While popularisation of RL is traced back to Edward Thorndike and Marvin Minsky, it’s been inspired by nature and present with us humans since ages long gone. This is how we effectively teach children and want to now teach our computer systems, real (neural networks) or simulated (MAS).

RL reentered human consciousness and rekindled our interest again in 2016 when AlphaGo beat Go champion Lee Sedol. RL has, via its currently successful PGs, DQNs and other methodologies, already contributed and continues to accelerate, turn more intelligent and optimise humanoid robotics, autonomous vehicles, hedge funds, and other endeavours, industries and aspect of human life.

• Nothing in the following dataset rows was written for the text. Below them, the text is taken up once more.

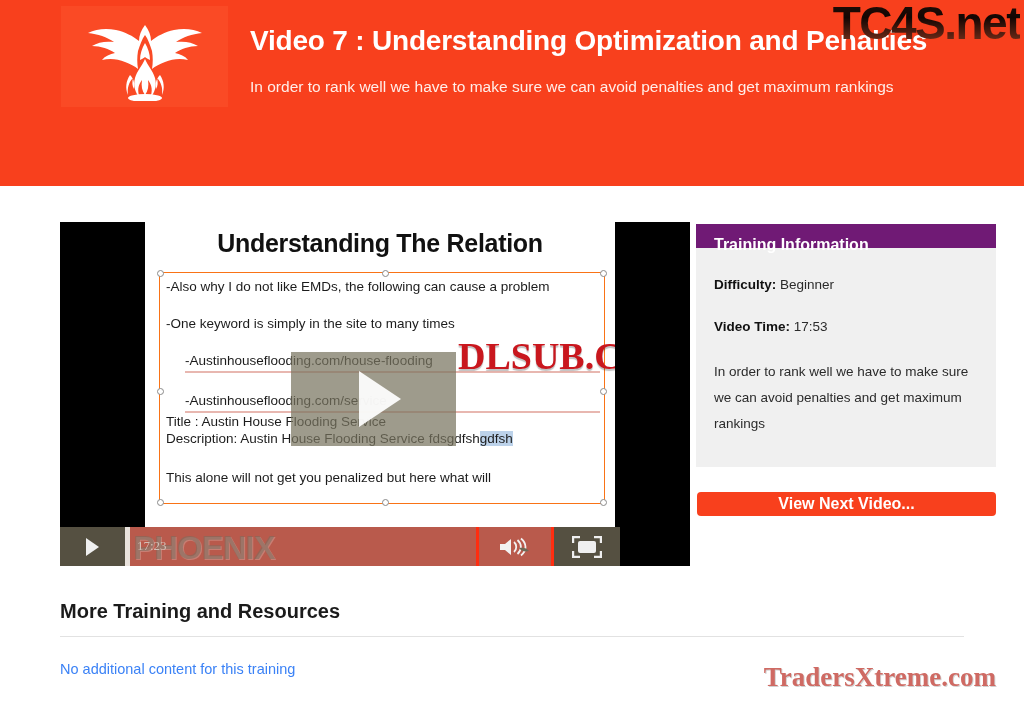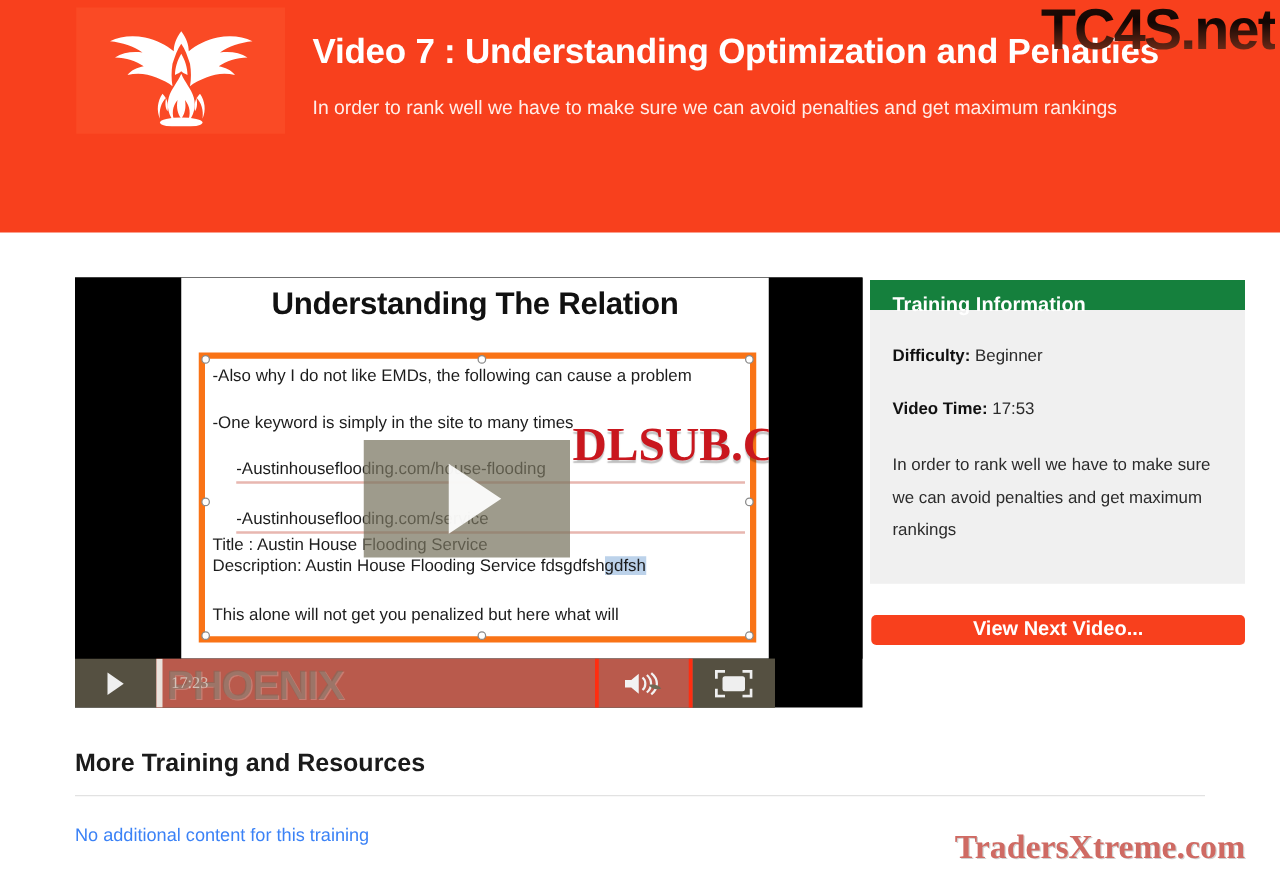--- a/index.html
+++ b/index.html
@@ -64,22 +64,22 @@
     background:#ffffff;overflow:hidden;
   }
   #slide-title{
     position:absolute;left:0;right:0;top:7px;
     text-align:center;
     font-family:"Liberation Sans", sans-serif;
     font-weight:bold;font-size:25px;color:#111;
     letter-spacing:-0.3px;
   }
   #slide-body{
-    position:absolute;left:14px;top:60px;right:10px;
-    border:5px solid #f97316;
+    position:absolute;left:14px;top:50px;right:10px;
+    border:1px solid #f97316;
     height:232px;
     padding:6px 4px 0 6px;
     box-sizing:border-box;
   }
   .slide-line{
     font-family:"Liberation Sans", sans-serif;
     font-size:13.5px;color:#1c1c1c;margin:0 0 20px 0;line-height:1.25;
   }
   .slide-line.tight{margin-bottom:1px;}
   .slide-url{ border-bottom:2px solid #e8b7b0; padding-bottom:1px;margin-left:19px;}
@@ -157,21 +157,21 @@
   #ctrl-full{
     width:66px;height:39px;display:flex;align-items:center;justify-content:center;
     background:#555041;
   }
 
   
   #sidebar{
     position:absolute;left:696px;top:224px;width:300px;
   }
   #side-head{
-    background:#15803d;color:#fff;
+    background:#701a75;color:#fff;
     font-size:16px;font-weight:bold;
     padding:12px 18px;
     box-sizing:border-box;height:23px;
     font-family:"Liberation Sans", sans-serif;
   }
   #side-body{
     background:#f0f0f0;padding:28px 18px 22px 18px;
     box-sizing:border-box;height:219px;
   }
   .side-row{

However, what is that optimises or accelerates RL itself? Its new frontiers represent PTLs, Memetics and a holistic eTL methodology inspired by natural evolution and spreading of memes. This latter evolutionary (and revolutionary!) approach is governed by several meme-inspired evolutionary operators (implemented using FALCON and BP multi-layer neural network), including meme evolutions.

The performance efficacy of eTL seems to have outperformed even most state-of-the-art MAS TL systems (PTL).

What future does RL hold? We don’t know. But the amount of research resources, experimentation and imaginative thinking will surely not disappoint us.